What the task requires -
What you produce should match the records exactly, line for line.

■ ■ ■

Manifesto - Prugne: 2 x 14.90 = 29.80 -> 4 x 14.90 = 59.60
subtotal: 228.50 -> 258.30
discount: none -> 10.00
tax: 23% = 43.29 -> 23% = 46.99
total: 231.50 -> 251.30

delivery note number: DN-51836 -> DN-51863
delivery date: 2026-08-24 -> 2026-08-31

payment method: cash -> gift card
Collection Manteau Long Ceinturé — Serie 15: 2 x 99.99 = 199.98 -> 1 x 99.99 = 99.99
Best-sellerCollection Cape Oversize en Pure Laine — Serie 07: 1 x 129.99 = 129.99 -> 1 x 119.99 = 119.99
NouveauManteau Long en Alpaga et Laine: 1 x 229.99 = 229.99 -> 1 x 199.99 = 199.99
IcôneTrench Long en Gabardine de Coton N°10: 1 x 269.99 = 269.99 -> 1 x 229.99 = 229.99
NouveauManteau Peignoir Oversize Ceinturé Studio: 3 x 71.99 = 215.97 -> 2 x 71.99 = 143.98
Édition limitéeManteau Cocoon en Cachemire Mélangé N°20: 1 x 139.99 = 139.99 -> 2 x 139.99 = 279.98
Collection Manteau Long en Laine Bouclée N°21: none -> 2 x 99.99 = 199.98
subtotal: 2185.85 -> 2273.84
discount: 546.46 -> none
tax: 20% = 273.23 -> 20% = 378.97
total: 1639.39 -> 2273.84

■ ■ ■

Reply -
Manifesto - Prugne: 2 x 14.90 = 29.80 -> 4 x 14.90 = 59.60
subtotal: 228.50 -> 258.30
discount: none -> 10.00
tax: 23% = 43.29 -> 23% = 46.99
total: 231.50 -> 251.30

delivery note number: DN-51836 -> DN-51863
delivery date: 2026-08-24 -> 2026-08-31

payment method: cash -> gift card
Collection Manteau Long Ceinturé — Serie 15: 2 x 99.99 = 199.98 -> 1 x 99.99 = 99.99
Best-sellerCollection Cape Oversize en Pure Laine — Serie 07: 1 x 129.99 = 129.99 -> 1 x 119.99 = 119.99
NouveauManteau Long en Alpaga et Laine: 1 x 229.99 = 229.99 -> 1 x 199.99 = 199.99
IcôneTrench Long en Gabardine de Coton N°10: 1 x 269.99 = 269.99 -> 1 x 229.99 = 229.99
NouveauManteau Peignoir Oversize Ceinturé Studio: 3 x 71.99 = 215.97 -> 2 x 71.99 = 143.98
Édition limitéeManteau Cocoon en Cachemire Mélangé N°20: 1 x 139.99 = 139.99 -> 2 x 139.99 = 279.98
Collection Manteau Long en Laine Bouclée N°21: none -> 2 x 99.99 = 199.98
subtotal: 2185.85 -> 2273.84
discount: 546.46 -> none
tax: 20% = 273.23 -> 20% = 378.97
total: 1639.39 -> 2273.84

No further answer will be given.